The quaternary ammonium salt is represented by the formula shown below (wherein R1, R2, R3 and R4 represent a hydrocarbon group, for example, an alkyl group, and X⁻ represents an anion). The kind and carbon number in a carbon chain of the hydrocarbon groups (R1, R2, R3 and R4) can be arbitrary selected, and also the kind of anion (X⁻) can be arbitrary selected.

This selection can be appropriately made depending on the kind and amount (or concentration) of the oxygen-containing oxidizing agent and the kind and amount of the solvent which are to be used in the reaction system, the temperature and pressure of the reaction, and so on. As the quaternary ammonium salt, for example, tri-n-octylmethylammonium chloride (TOMAC), tetrabutylammonium hydrogen sulfate (TBAS) and tetrabutylammonium bromide (TBAB) can be used. In the reaction of the present invention, a quaternary ammonium salt showing high distribution in the organic phase comprising HFP is preferred, especially TOMAC is preferred.

The quaternary phosphonium salt is represented, for example, by the formula shown below (wherein R5, R6, R7 and R8 represent a hydrocarbon group, for example, an alkyl group, and Y⁻ represents an anion). The kind and carbon number in a carbon chain of the hydrocarbon groups (R5, R6, R7 and R8) can be arbitrary selected, and also the kind of anion (Y⁻) can be arbitrary selected.

This selection can also be appropriately made depending on the kind and amount (or concentration) of the oxygen-containing oxidizing agent and the kind and amount of the solvent which are to be used in the reaction system, the temperature and pressure of the reaction, and so on. As the quaternary phosphonium salt, for example, tetra-n-butylphosphonium bromide, n-amyltriphenylphosphonium bromide and benzyltriphenylphosphonium chloride can be used, and tetra-n-butylphosphonium bromide is particularly preferred.

As long as the phase transfer catalyst is present when the aqueous phase and the organic phase are contacted with each other, it may be supplied to the small space in any form, but can be usually supplied in a state of being added to the aqueous phase or the organic phase.
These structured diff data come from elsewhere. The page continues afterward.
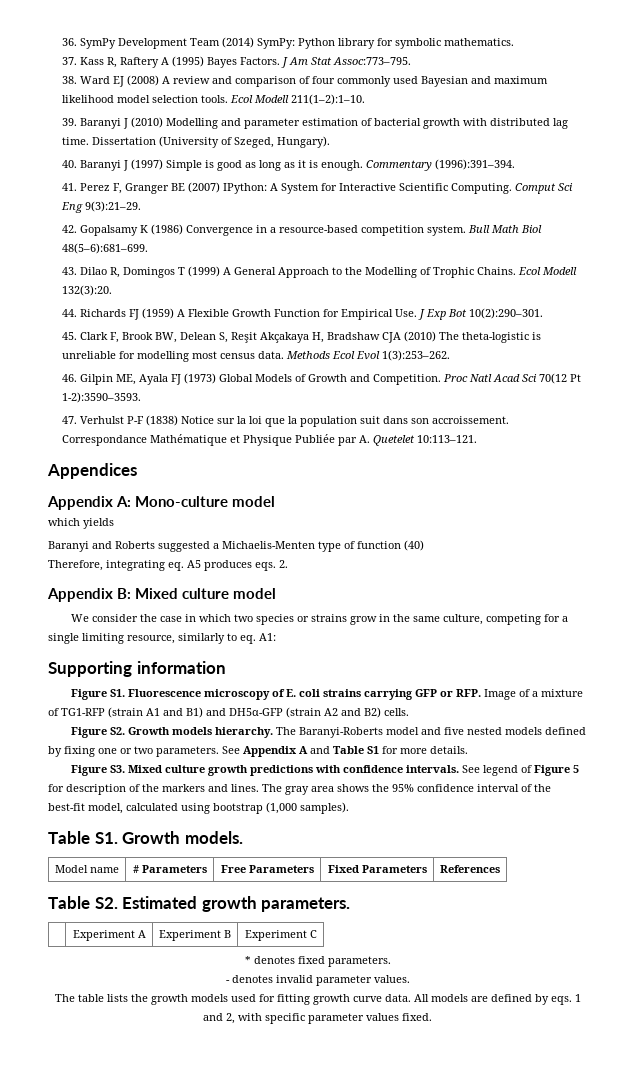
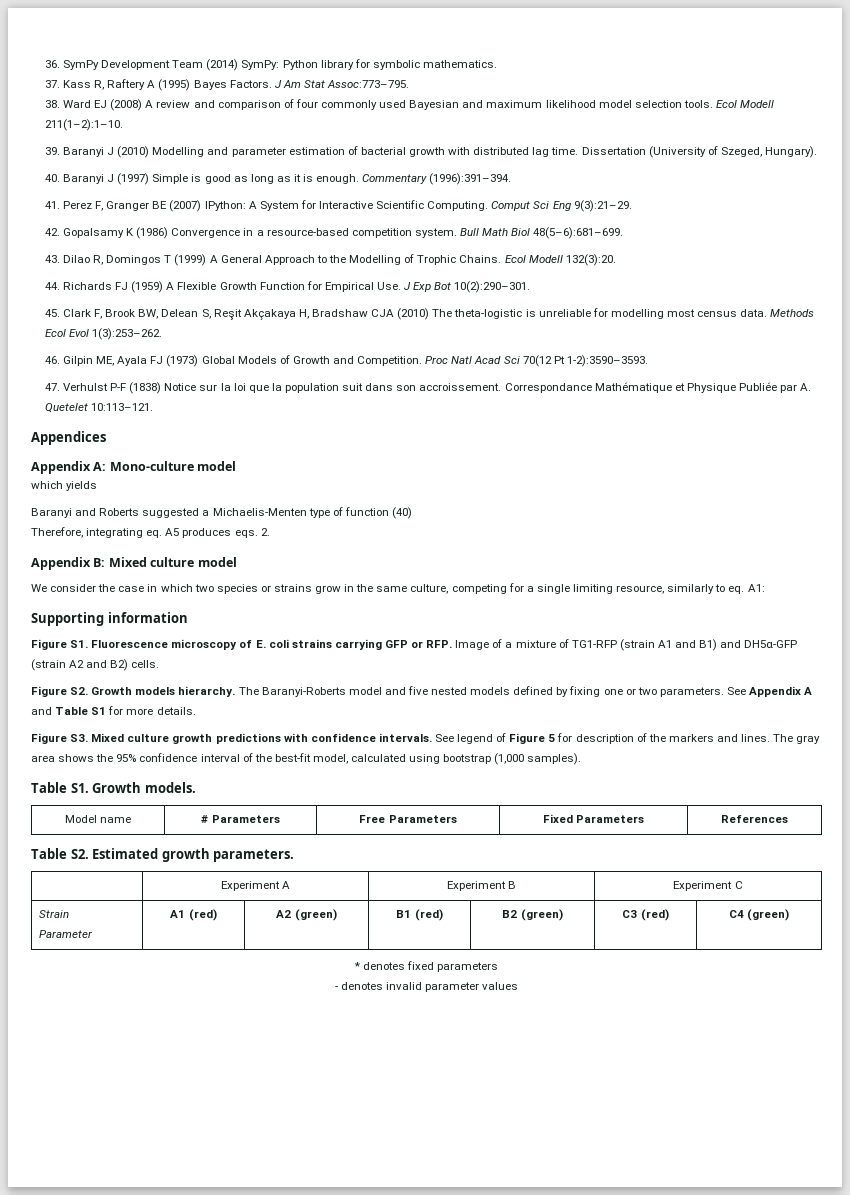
+ Strain
+ Parameter | A1 (red) | A2 (green) | B1 (red) | B2 (green) | C3 (red) | C4 (green)
- * denotes fixed parameters.
+ * denotes fixed parameters
- - denotes invalid parameter values.
- The table lists the growth models used for fitting growth curve data. All models are defined by eqs. 1 and 2, with specific parameter values fixed.
+ - denotes invalid parameter values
It is possible to judge either the aqueous phase or the organic phase shall incorporate the phase transfer catalyst, for example, based on intensity of either of lipophilicity or water solubility of a quaternary ammonium salt or a quaternary phosphonium salt. When the phase transfer catalyst is rather lipophilic, it is preferably added to the organic phase.

The concentration of the phase transfer catalyst in the aqueous phase or the organic phase is, for example, from about 0.5 to 20% by weight, and preferably from about 1 to 10% by weight, when supplied to the small space (or at the beginning of the reaction).

Next, the aqueous phase comprising an oxygen-containing oxidizing agent and the organic phase comprising HFP thus prepared are supplied to the small space, together with the phase transfer catalyst.

The small space may have a width of a passage, through which a fluid for the reaction flows (the fluid is comprised of the aqueous phase and the organic phase, and a vapor phase which may optionally exist), of 3 cm or less. For example, the width of the passage is from about 1 μm to 1 cm, and preferably from about 10 to 5,000 μm. As long as the width of the passage is within the above range, there is no particular limitation on the length of the passage and the cross-sectional area. The cross-sectional area of the passage can be, for example, from about 3.1×10⁻⁶ to 7.9×10⁻¹ cm². For example, a reactor (or a reaction tube) having at least one small space having an equivalent diameter of 20 μm to 2,000 μm, or a so-called “microreactor” or “micromixer” can be used.

The aqueous phase comprising an oxygen-containing oxidizing agent and the organic phase comprising hexafluoropropylene (HFP) flow in the small space, together with the phase transfer catalyst, to contact with each other. In this period, HFP is reacted with the oxygen-containing oxidizing agent in the presence of the phase transfer catalyst to give hexafluoropropylene oxide (HFPO).

Although there is no particular limitation on the contact between the organic phase and the aqueous phase in the small space, the contact is preferably carried out in a state of laminar flow. Whether the state is laminar flow can be determined based on Reynolds number, although it depends on the structure of an apparatus to be used.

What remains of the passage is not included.